- "Burn the Plan" released in May 2015
- "Burn the Plan" nominated for “Vocal Album of the Year” at the Canadian Folk Awards
- 2012 Juno Award Nominees - Roots/Traditional Album of theYear: Group for "Let The Rain Fall"
- 2010 Juno Award Winners - Roots/Traditional Album of the Year: Group for "The Good Lovelies"
With Burn The Plan, a long-awaited new album, Good Lovelies are both fulfilling and defying their so-called musical destiny as a "folk trio." What makes this Burn The Plan special is that the band's considerable strengths - winsome songwriting, impeccable vocals, and triangulated charisma - don't tell the full story. There's a new spirit of adventurousness that gives Burn The Plan an extra spark the album is permeated with textures and tones from musical worlds away.
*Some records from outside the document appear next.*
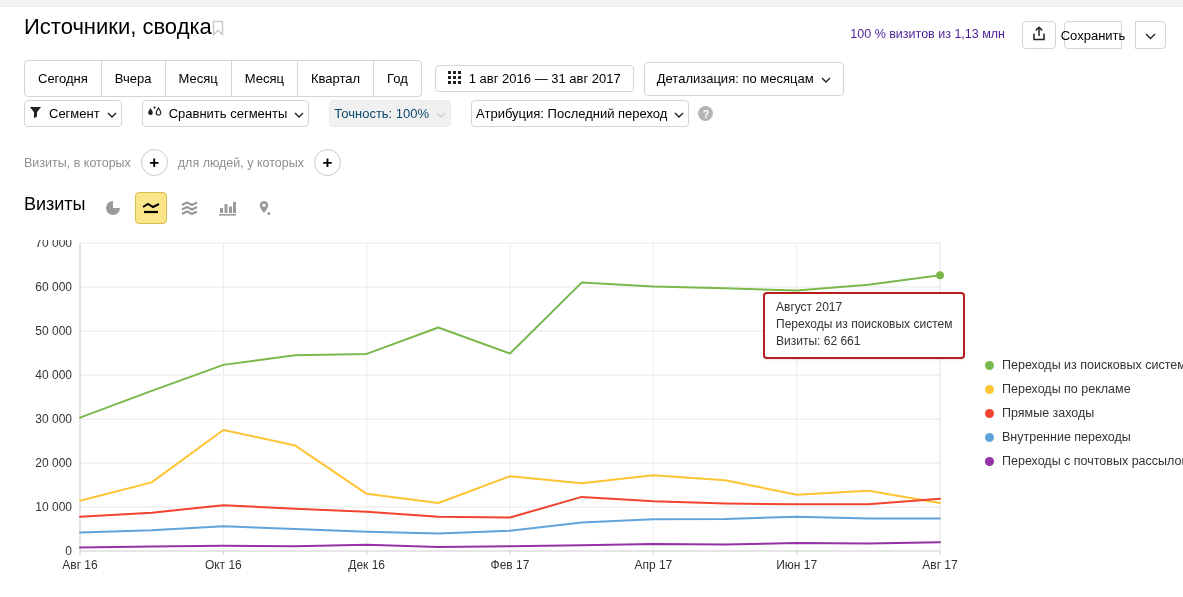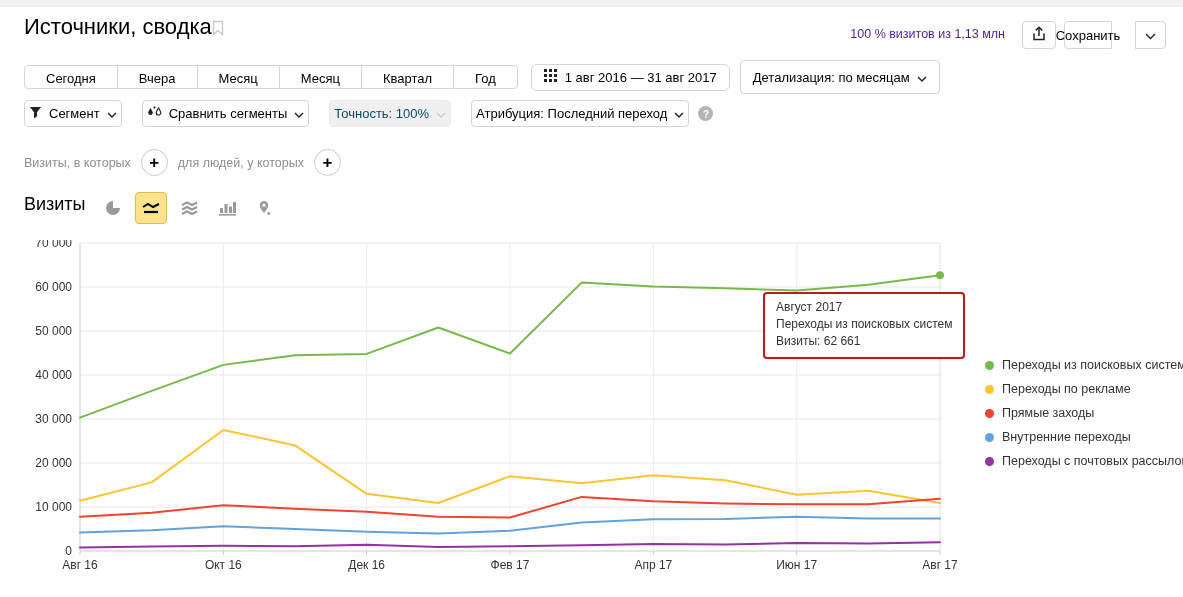"Сохранить" .save-btn { width: 48px -> 58px }
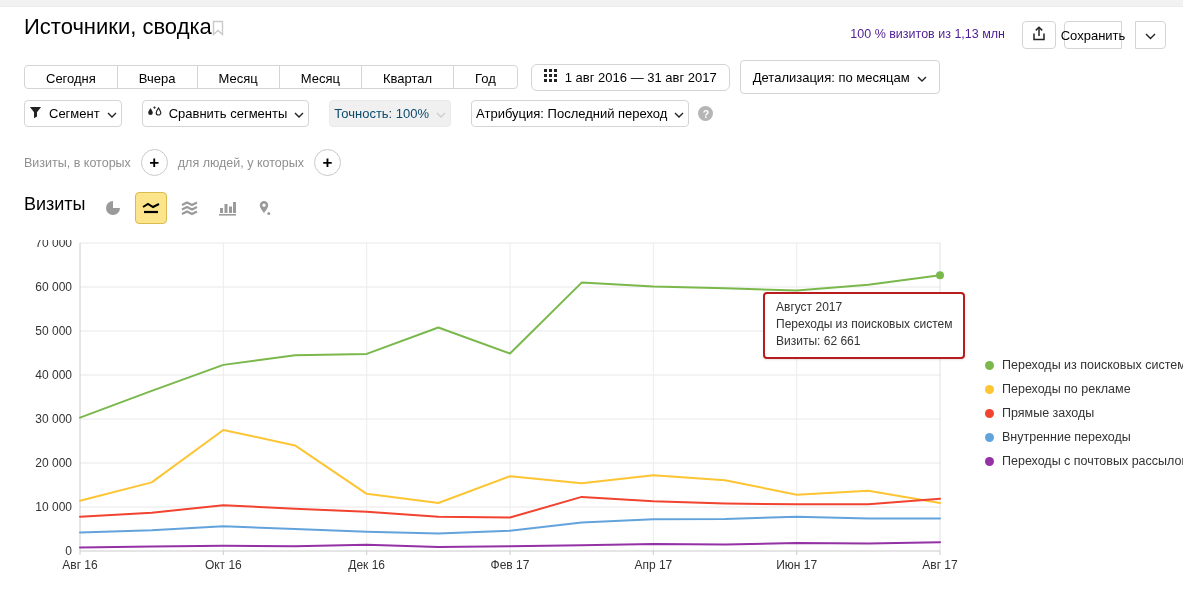"Сегодня" .tabs .tab { height: 24px -> 37px; padding: 0 21px -> 0 13px }
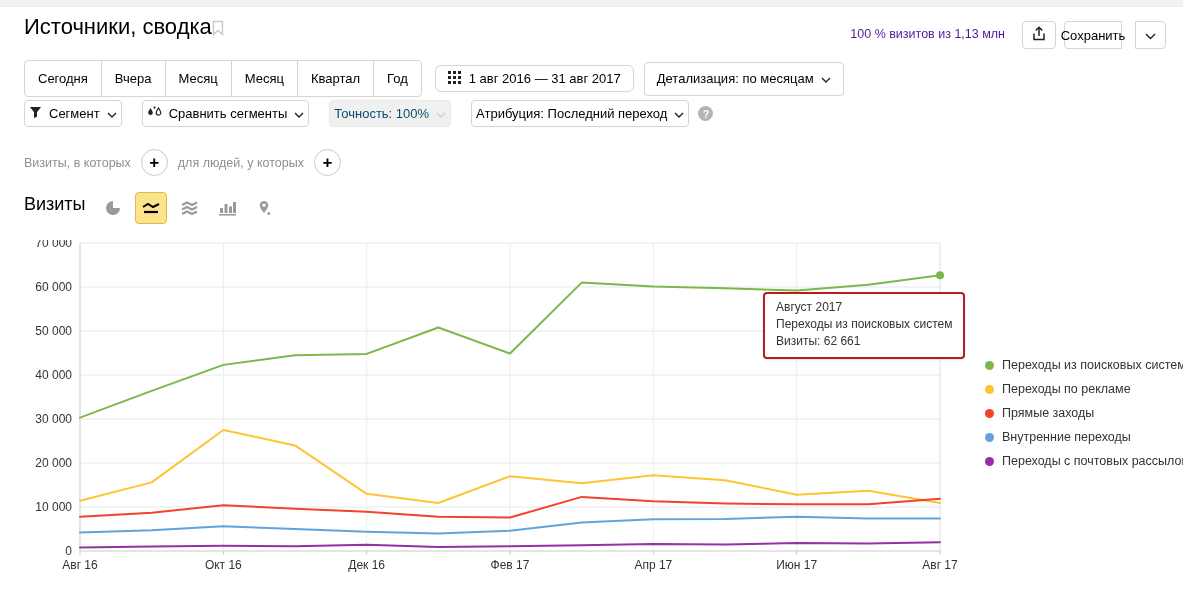"1 авг 2016 — 31" .range-btn { border-radius: 6px -> none }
The eye-opening "In The Morning" has a delicate electronic touch that is more Postal Service than McGarrigle. "Waiting For You," the most radio-ready of the collection, is an up-tempo, shimmering keyboard-laced number that would fit comfortably alongside the soft pop throwback of HAIM. Even the old time underpinnings of "Old Fashioned" and "The Doe" have a new polish, confidence and depth.
This time around, the trio has spent time developing, expanding and honing their sound as individual musicians first, and as Good Lovelies second. These new songs were crafted not to ‘fit' their catalogue per se, but as expressions of individual voices within a tight-knit group dynamic. What keeps the three Lovelies making music together is not just their uncanny musical compatibility it's their unshakeable friendships, which supports each member contributing to the songwriting in distinct ways.
2011's Juno-nominated Let The Rain Fall was the last time the Good Lovelies released a full-length studio album. It may not feel so long ago, since the band's profile has continued to grow with awards, steady and sold-out touring, and a live album in between, but you can do a whole lotta living, loving and letting go in four years. For Caroline Brooks, Kerri Ough and Sue Passmore, four years has been the exact number of hours, moments and experiences needed to take the next step, to burn the plan.